__Exercise objective__
Everything from the line containing "discount: 5% = 274.44 -> 5% = 305.69" through the last line of the records must be returned verbatim, and nothing outside that range.

Records supplied Start Marker

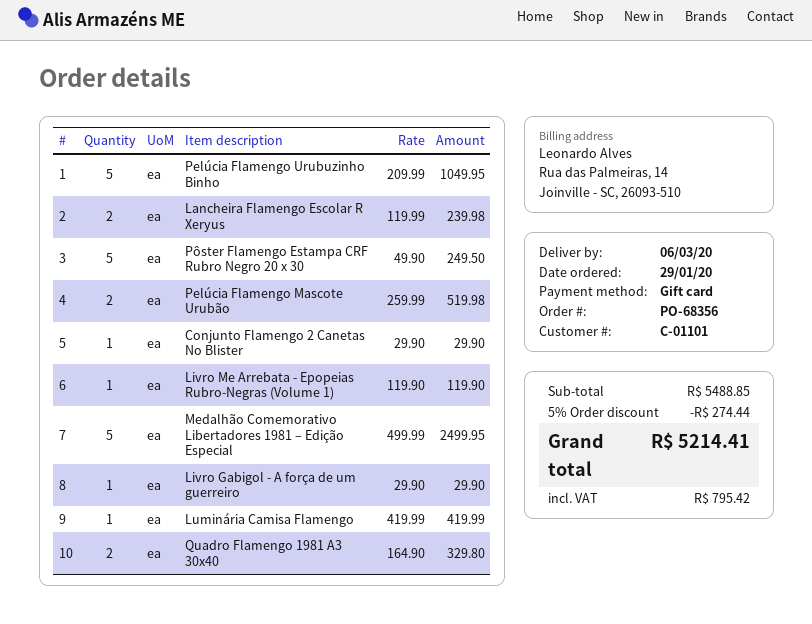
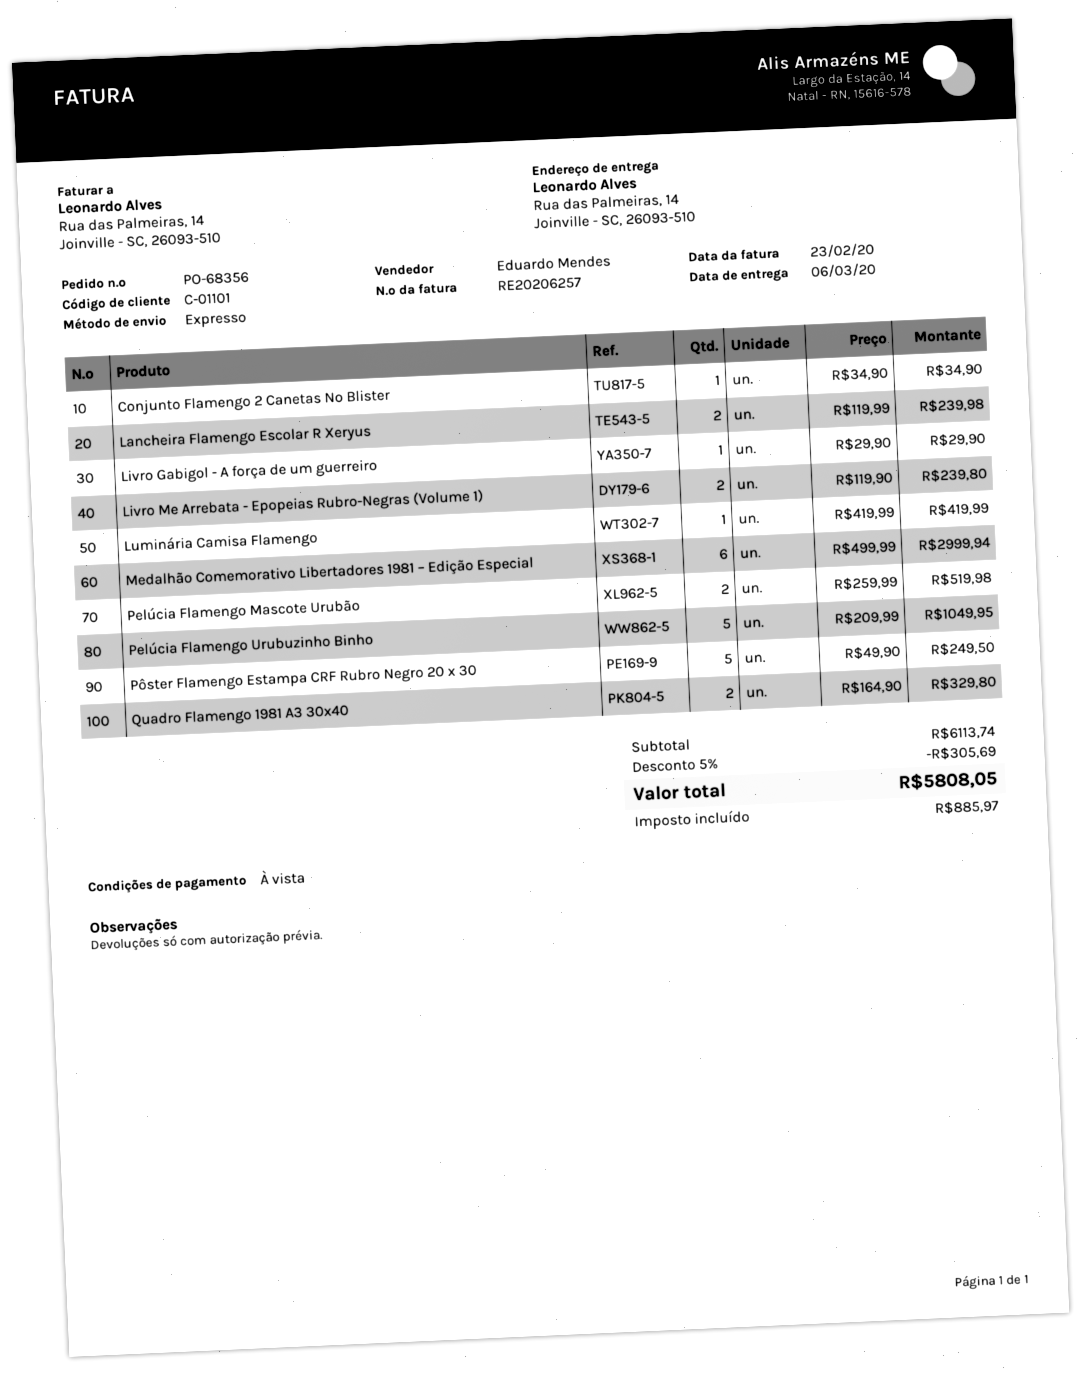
Conjunto Flamengo 2 Canetas No Blister: 1 x 29.90 = 29.90 -> 1 x 34.90 = 34.90
Livro Me Arrebata - Epopeias Rubro-Negras (Volume 1): 1 x 119.90 = 119.90 -> 2 x 119.90 = 239.80
Medalhão Comemorativo Libertadores 1981 – Edição Especial: 5 x 499.99 = 2499.95 -> 6 x 499.99 = 2999.94
subtotal: 5488.85 -> 6113.74
discount: 5% = 274.44 -> 5% = 305.69
tax: 795.42 -> 885.97
total: 5214.41 -> 5808.05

Records supplied End Marker

__Reply__
discount: 5% = 274.44 -> 5% = 305.69
tax: 795.42 -> 885.97
total: 5214.41 -> 5808.05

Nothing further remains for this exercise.